Doonside is a suburb in the metropolis of Sydney, in the state of New South Wales, Australia. Doonside is located 40 km west of the Sydney central business district, in the local government area of the City of Blacktown and is part of the Greater Western Sydney region. Featherdale Wildlife Park and the Nurragingy Nature Reserve are popular local tourist attractions.

==History==
The traditional owners and early settlement

The Dhurug people are the traditional owners of the local land. The area now known as Doonside was named 'Bungarribee' (Bung meaning the 'creek' and garribee meaning 'cockatoo').

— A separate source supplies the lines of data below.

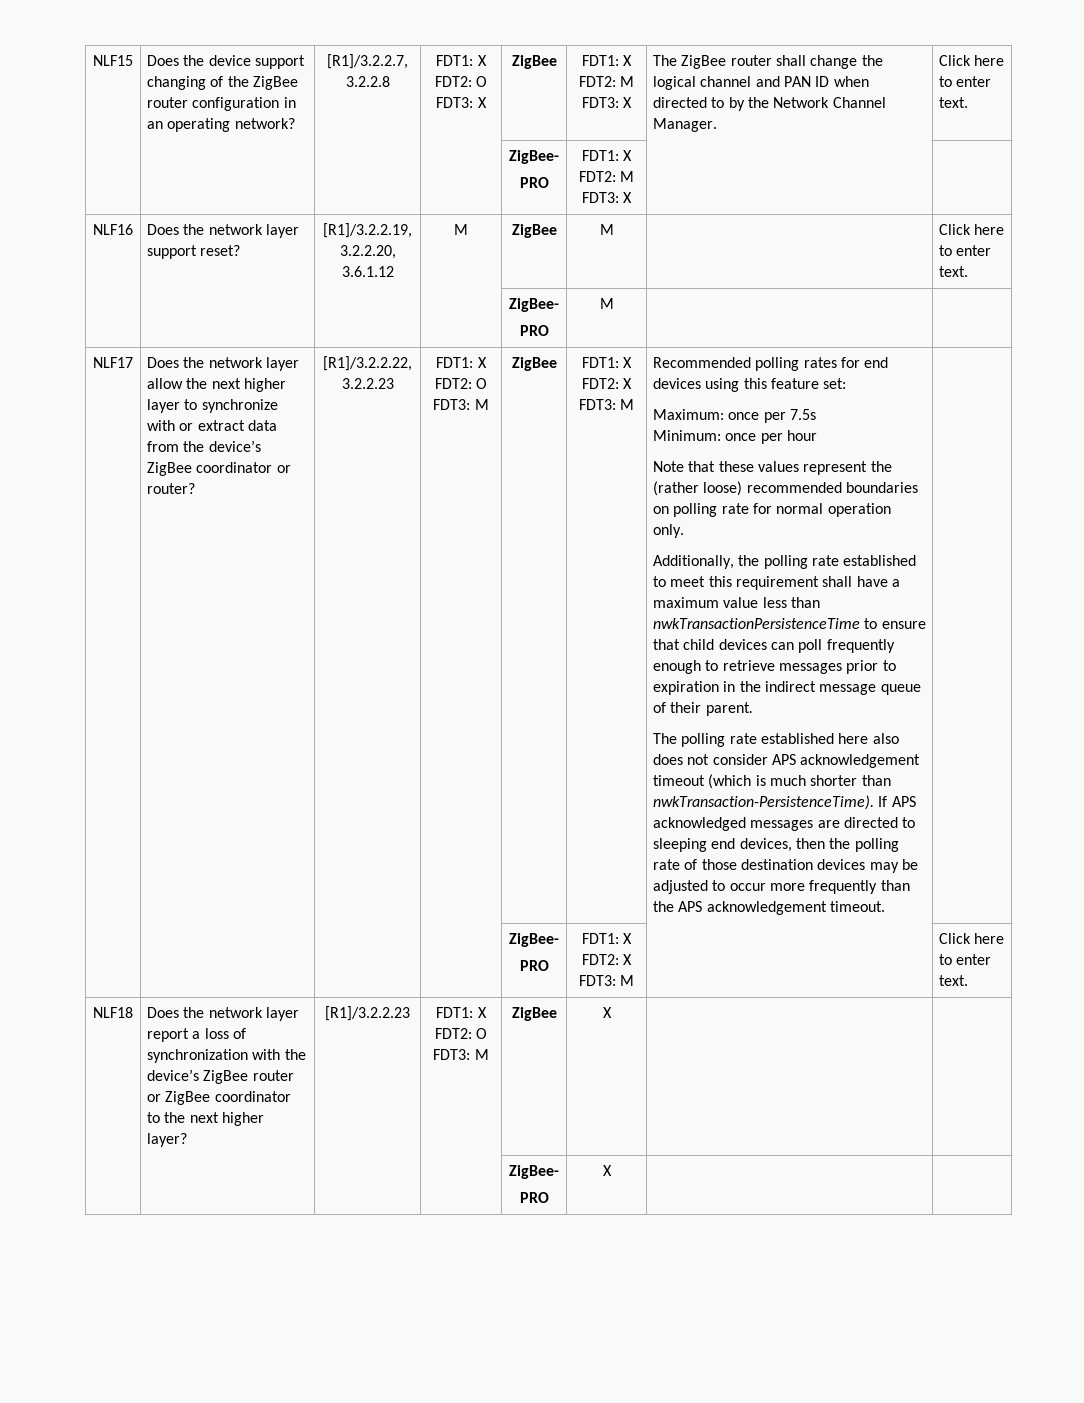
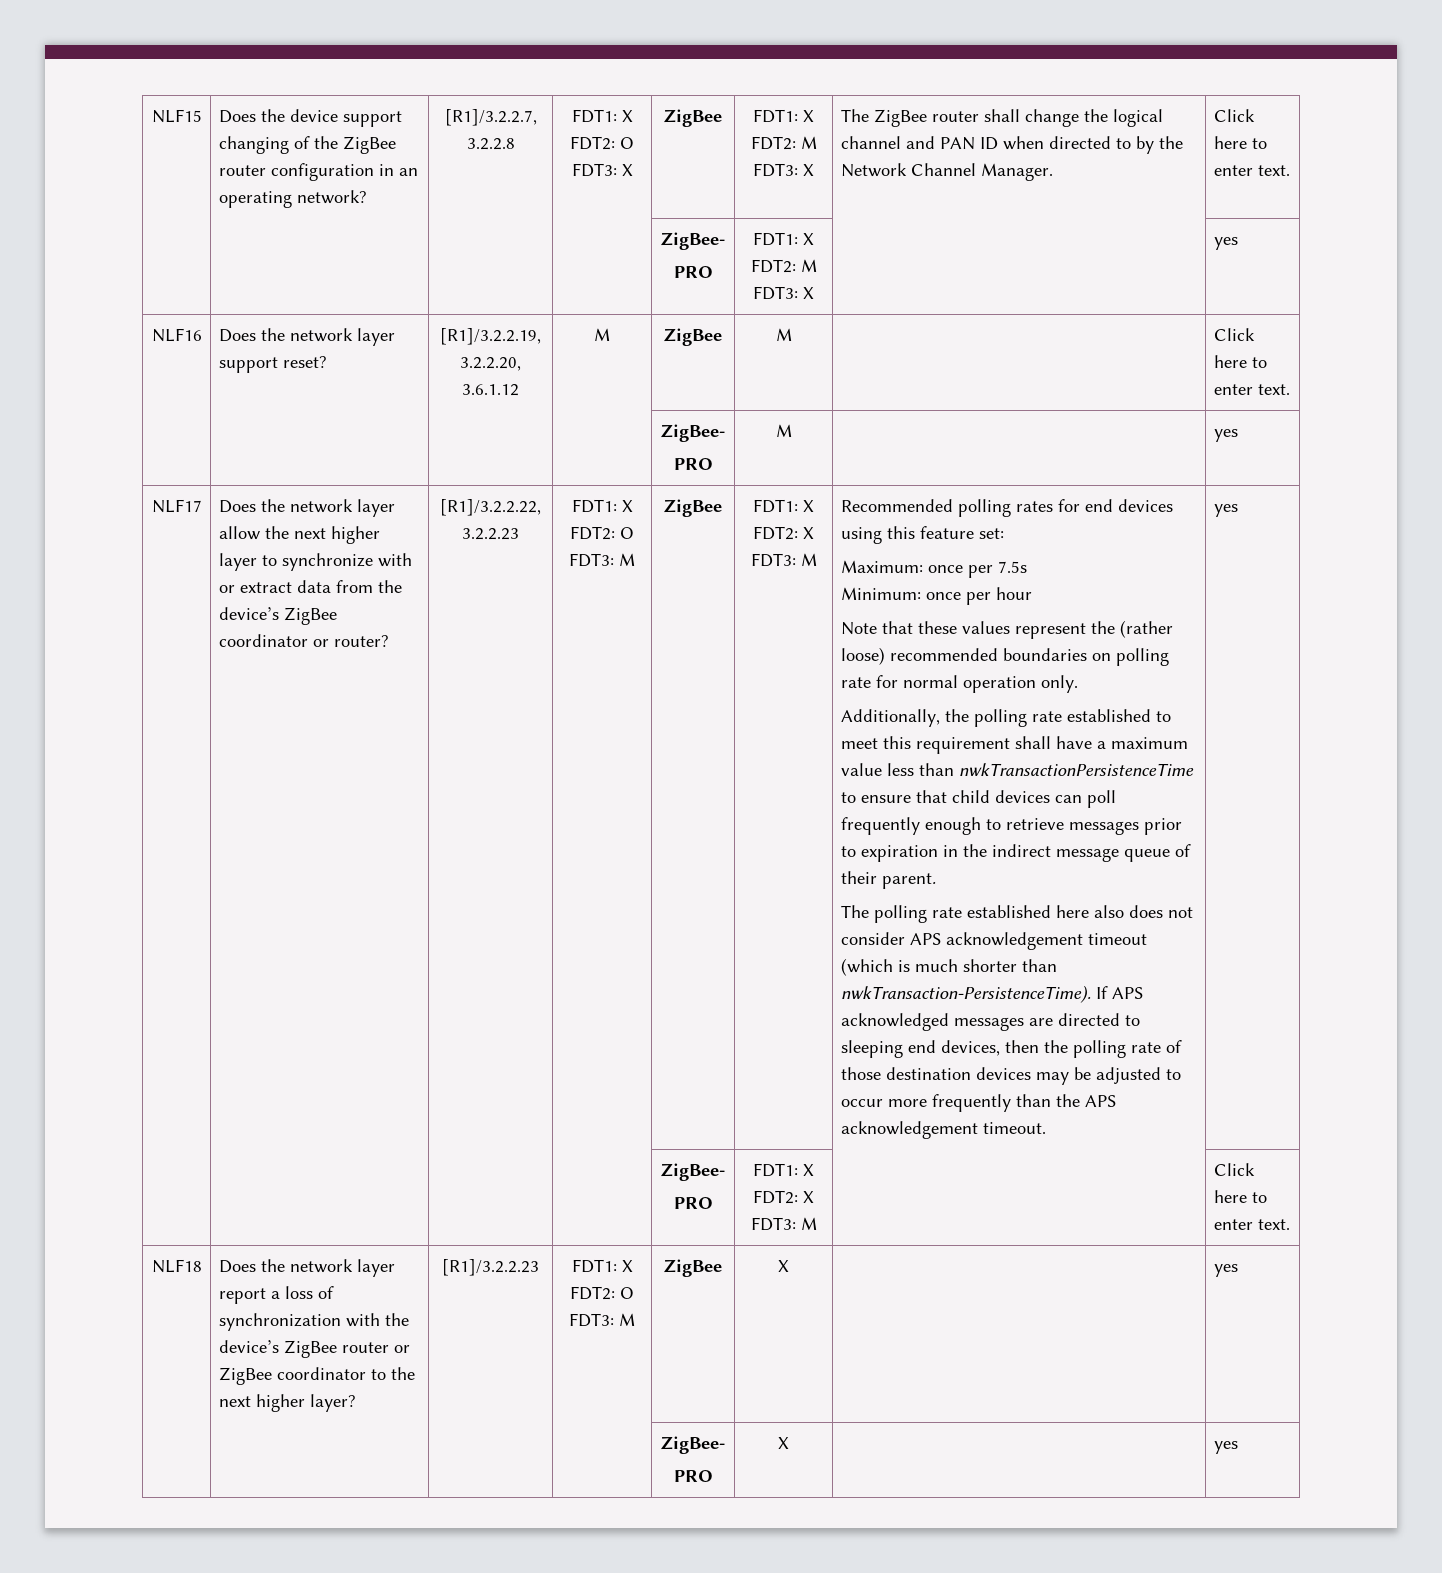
  The ZigBee router shall change the logical channel and PAN ID when directed to by the Network Channel Manager. | Click here to enter text.
  | | | | ZigBee-
- PRO | FDT1: X FDT2: M FDT3: X | |
+ PRO | FDT1: X FDT2: M FDT3: X | | yes
  NLF16 | Does the network layer support reset? | [R1]/3.2.2.19, 3.2.2.20, 3.6.1.12 | M | ZigBee | M | | Click here to enter text.
  | | | | ZigBee-
- PRO | M | |
+ PRO | M | | yes
- If APS acknowledged messages are directed to sleeping end devices, then the polling rate of those destination devices may be adjusted to occur more frequently than the APS acknowledgement timeout.
+ If APS acknowledged messages are directed to sleeping end devices, then the polling rate of those destination devices may be adjusted to occur more frequently than the APS acknowledgement timeout. | yes
- NLF18 | Does the network layer report a loss of synchronization with the device’s ZigBee router or ZigBee coordinator to the next higher layer? | [R1]/3.2.2.23 | FDT1: X FDT2: O FDT3: M | ZigBee | X | |
+ NLF18 | Does the network layer report a loss of synchronization with the device’s ZigBee router or ZigBee coordinator to the next higher layer? | [R1]/3.2.2.23 | FDT1: X FDT2: O FDT3: M | ZigBee | X | | yes
  | | | | ZigBee-
- PRO | X | |
+ PRO | X | | yes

In 1802, Governor Philip Gidley King reserved a large proportion of land for a Government Stock Reserve. For the next twenty years the land was used as grazing land for cattle and sheep by convict herdsmen. In 1822 part of the Government stock run was granted by Governor Thomas Brisbane to Scottish immigrant, Robert Crawford. Robert first named his 1,000 acre Milton before renaming it "Hill End". In 1826, John Crawford purchased land adjacent Hill End fronting Richmond Road which he named Doonside. The region had various names, before officially becoming Doonside.

Robert James Crawford (1799–1848) had four children with Mary Campbell (d. 1832): Mary Crawford (b. 1826), Robert Crawford (1827–1906), George Canning Crawford (b. 1828), and Agnes C. Crawford (b. 1831). (Robert Crawford's four children's names are used today at Crawford Public School as sporting house teams). The elder Robert Crawford married Miss Jones of Bligh Street, Sydney, in 1832.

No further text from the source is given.